___ Listed records

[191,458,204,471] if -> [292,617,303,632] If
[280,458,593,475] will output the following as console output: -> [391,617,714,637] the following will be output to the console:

______
___ Listed records

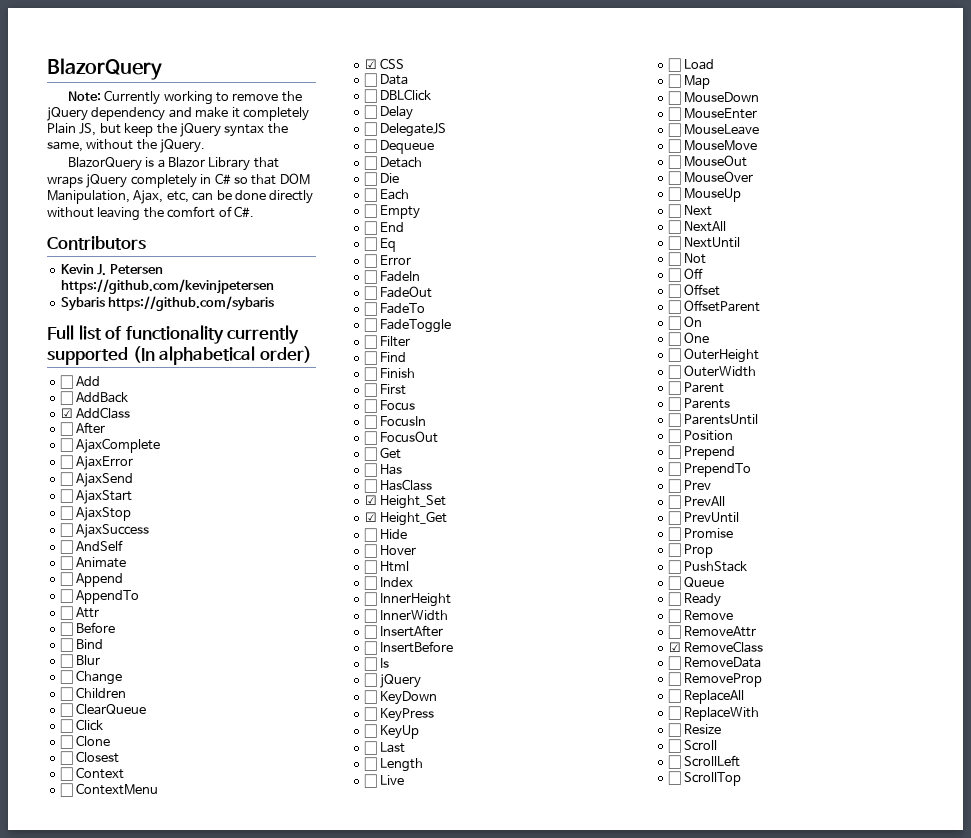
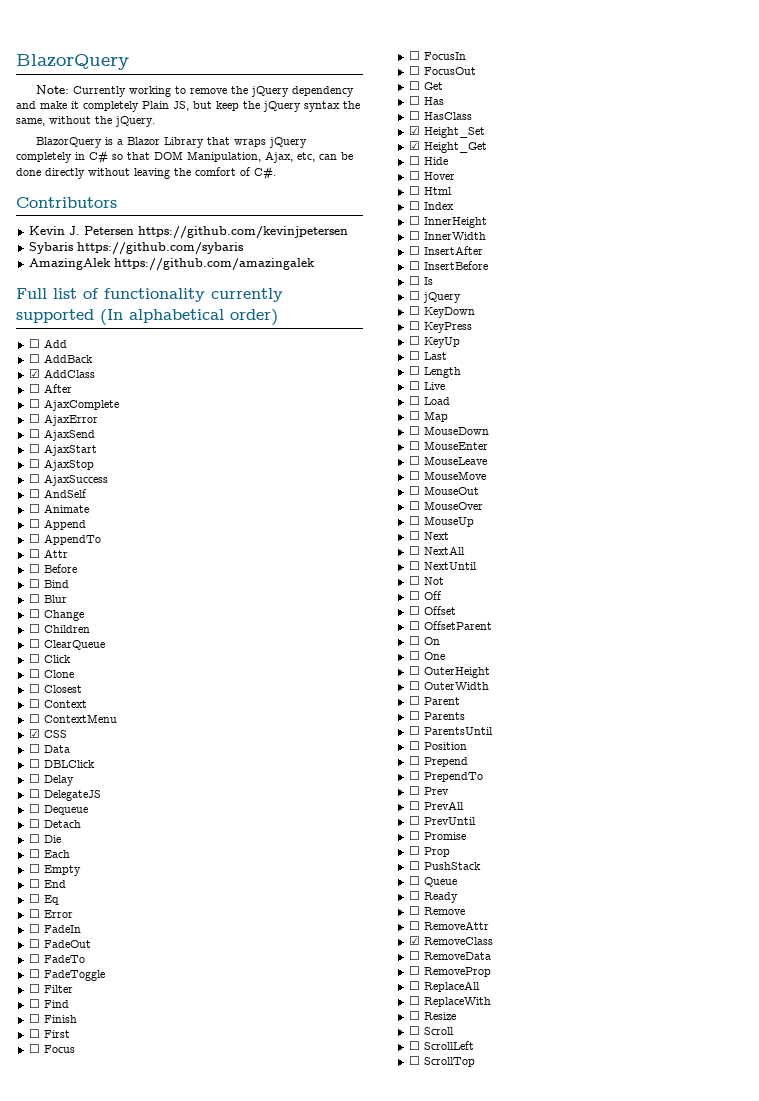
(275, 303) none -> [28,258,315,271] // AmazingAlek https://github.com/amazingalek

______
___ Listed records

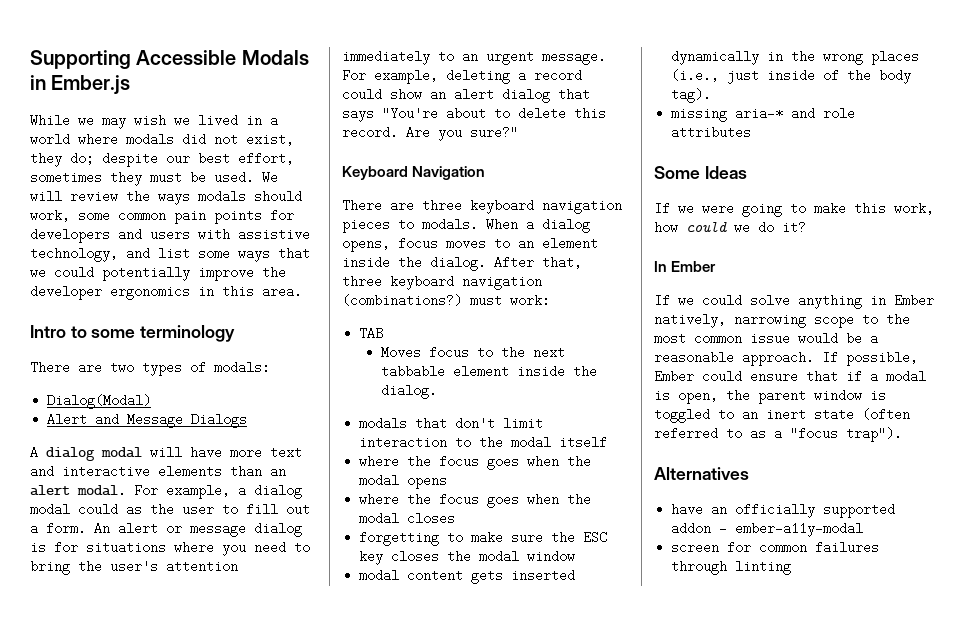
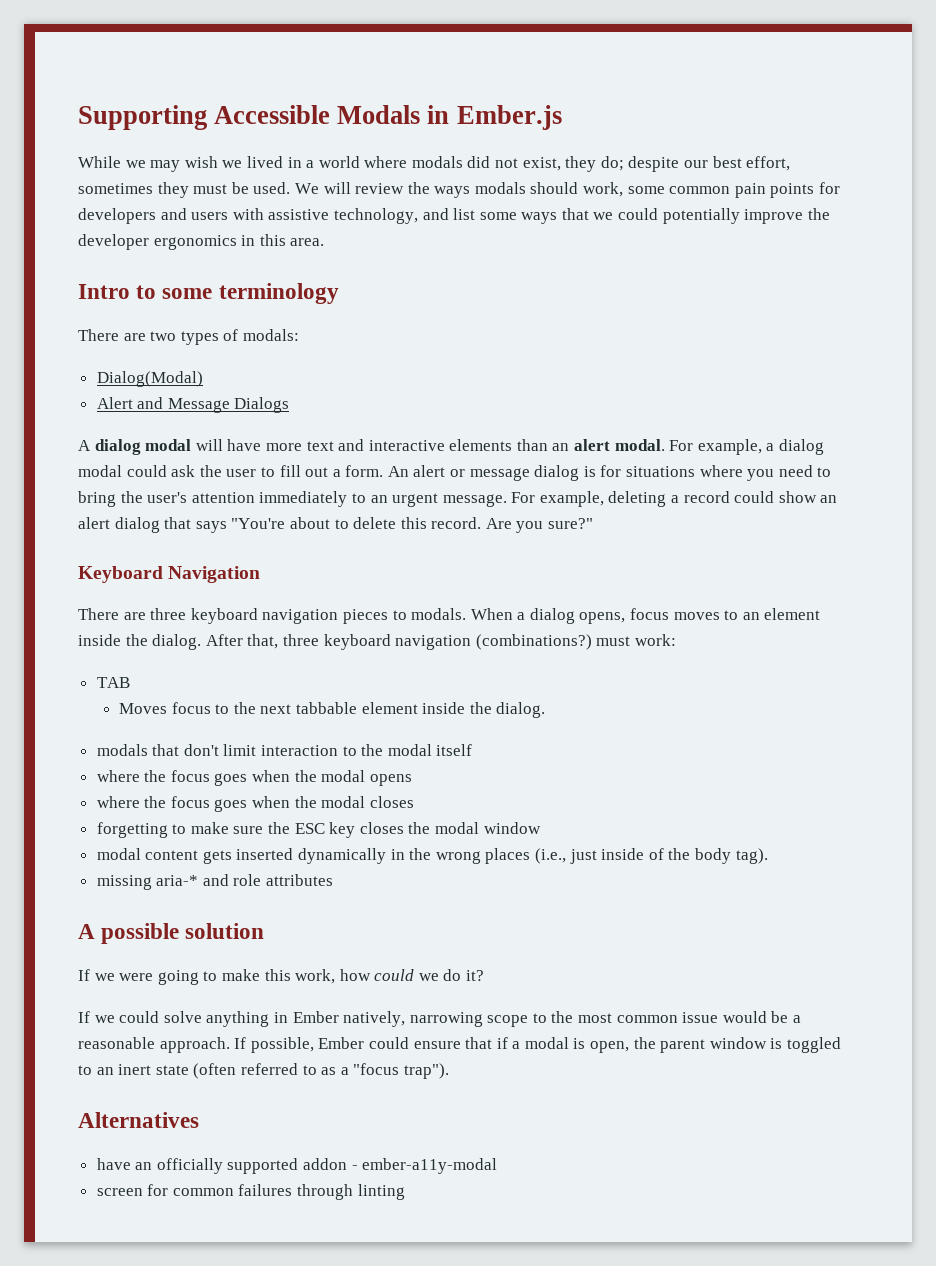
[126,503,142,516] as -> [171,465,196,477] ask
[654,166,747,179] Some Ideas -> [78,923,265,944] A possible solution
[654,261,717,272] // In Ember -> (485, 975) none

______

__What you should do__. For the lines above, output exactly those from the line containing "[191,458,204,471] if -> [292,617,303,632] If" through the line containing "[280,458,593,475] will output", and skip the others.

__Response to the task__.
[191,458,204,471] if -> [292,617,303,632] If
[280,458,593,475] will output the following as console output: -> [391,617,714,637] the following will be output to the console:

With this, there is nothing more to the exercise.